When the Nouvelle Vague (New Wave) director Agnès Varda died in March this year, France lost a giant of its film-making industry.

Despite having no huge commercial successes, her wisdom, influence and reputation spanned the world – The Guardian called her “the eternally youthful soul of world cinema”.

Anyone new to her oeuvre might pick a classic such as her 1985 homelessness drama Vagabond or Jacquot de Nantes, her touching 1991 tribute to husband Jacques Démy, to begin a posthumous retrospective.

And her 2008 philosophical, autobiographical documentary The Beaches of Agnès holds up a gleaming rear-view mirror to her life and creative times as she visits her favourite beaches.

However, such was her energy and creativity right until the end of her life (she lived to the age of 90) that her most recent release, this year’s two-hour-long Varda by Agnès, is an entirely accessible entry point.
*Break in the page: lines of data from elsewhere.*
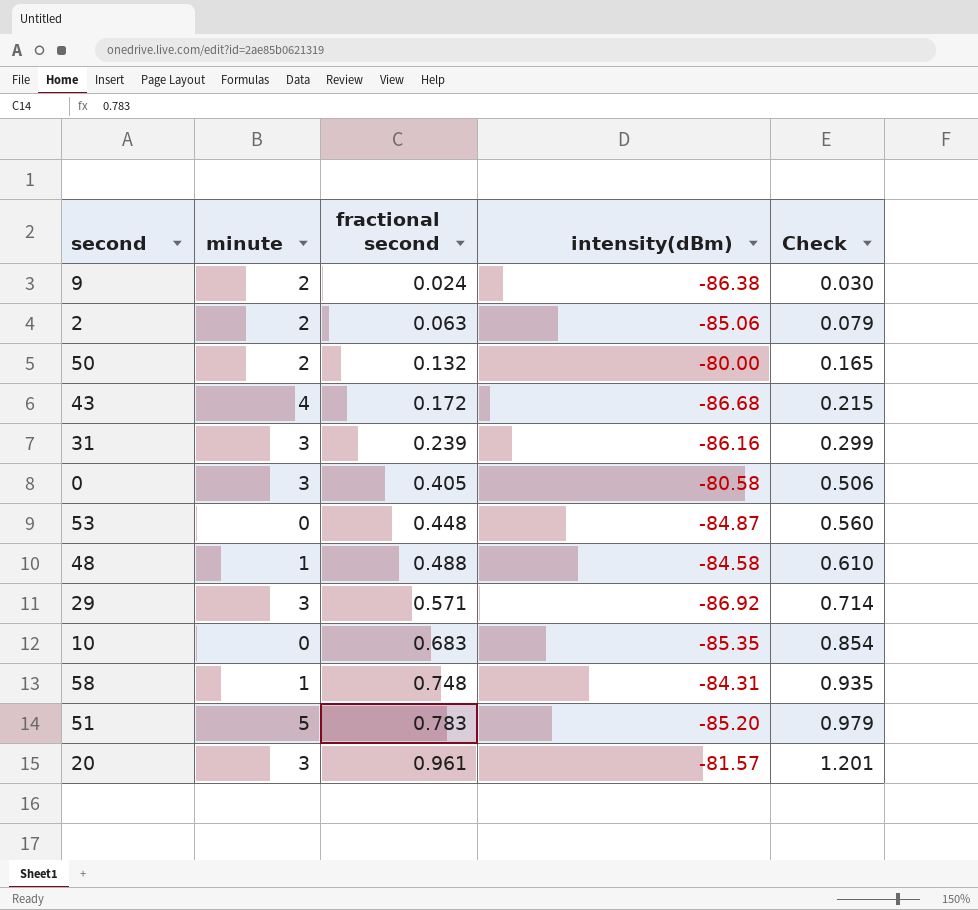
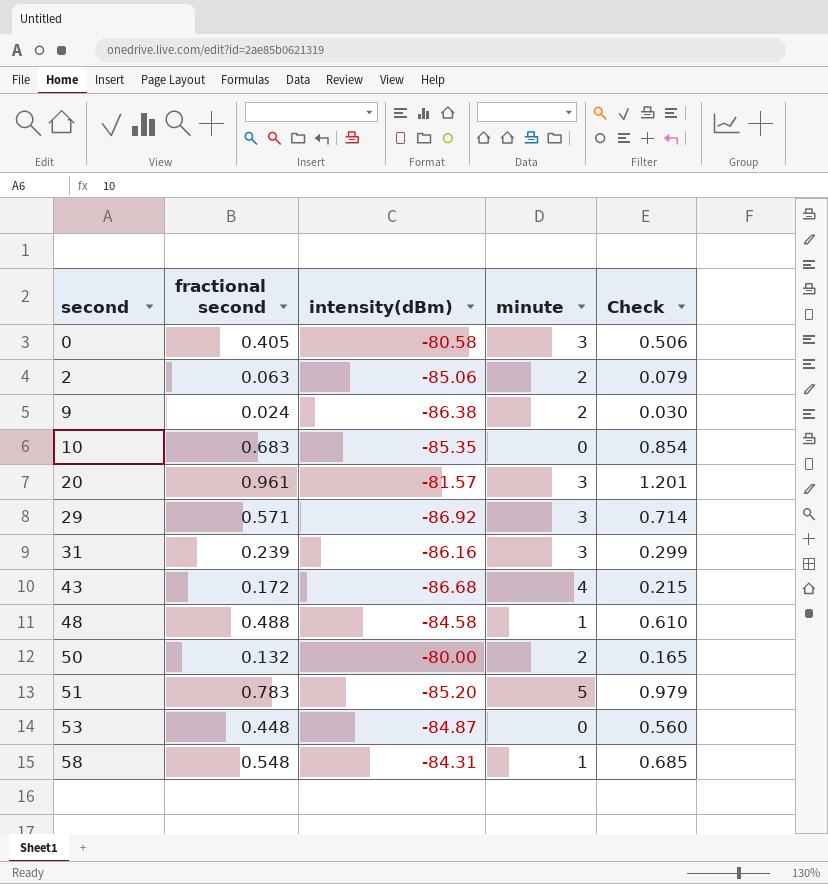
row order: fractional second ascending -> second ascending
column minute | position: 2 -> 4
58 | fractional second: 0.748 -> 0.548
58 | Check: 0.935 -> 0.685

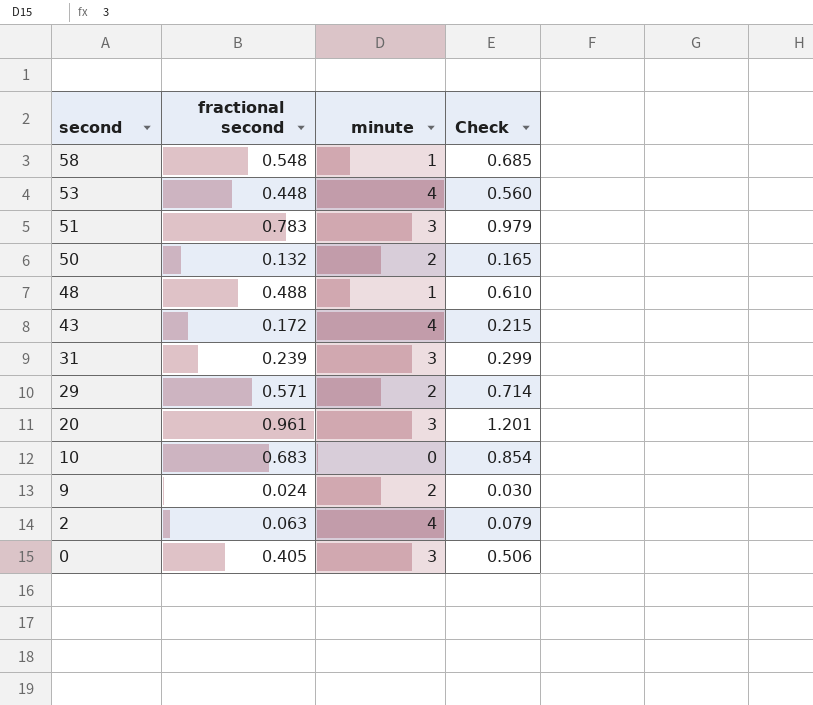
row order: second ascending -> second descending
column intensity(dBm) | position: 3 -> none
53 | minute: 0 -> 4
51 | minute: 5 -> 3
29 | minute: 3 -> 2
2 | minute: 2 -> 4

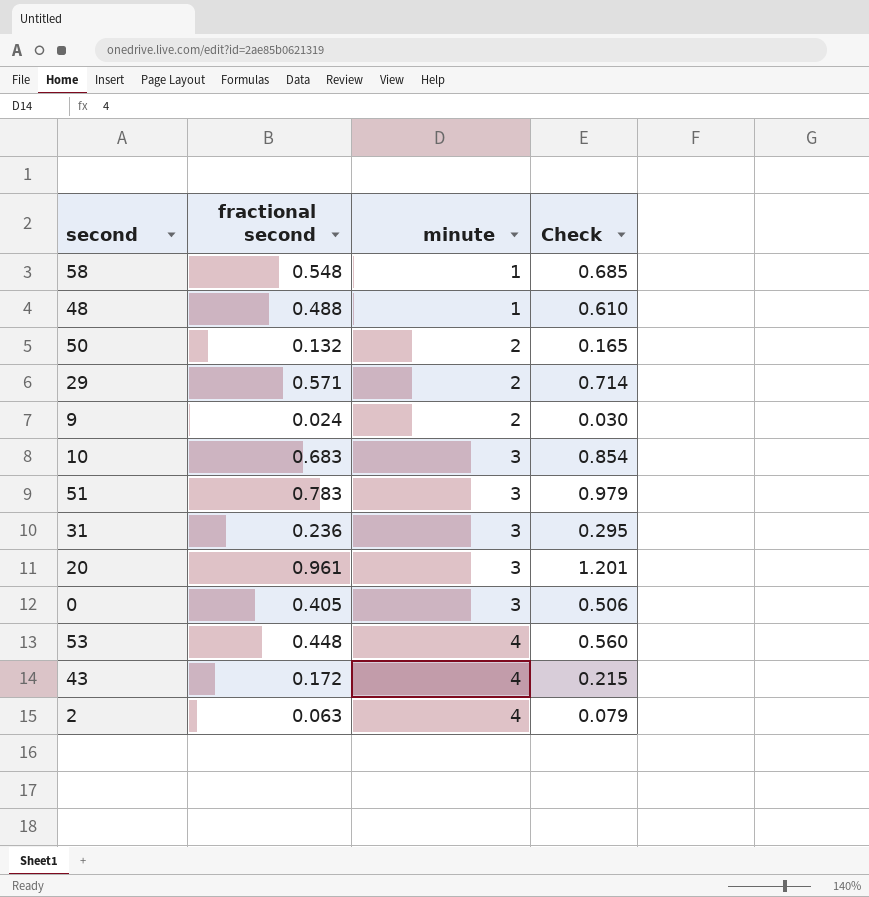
row order: second descending -> minute ascending
10 | minute: 0 -> 3
31 | fractional second: 0.239 -> 0.236
31 | Check: 0.299 -> 0.295

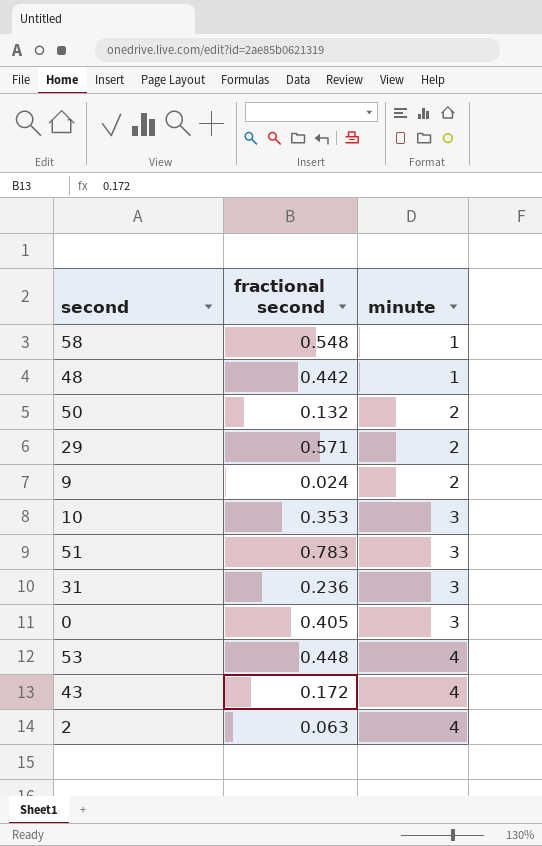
column Check | formula: [fractional second] * 1.25 -> none
row 20: 0.961 | 3 | 1.201 -> none
48 | fractional second: 0.488 -> 0.442
10 | fractional second: 0.683 -> 0.353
It is a kind of lecture on her own life and working practices (the making of Vagabond is analysed) – and she appears before the camera a lot.

Varda would probably like it that viewers new to her work begin with this film – beginning at the end and working their way backwards in time to explore her fascinating and diverse career.

Also out:

Victor et Célia

A knockabout comedy with two charming lead performers, Arthur Dupont and Alice Belaïdi, about thirtysomething former lovers who decide to open a Paris salon de coiffure... and fall in love all over again.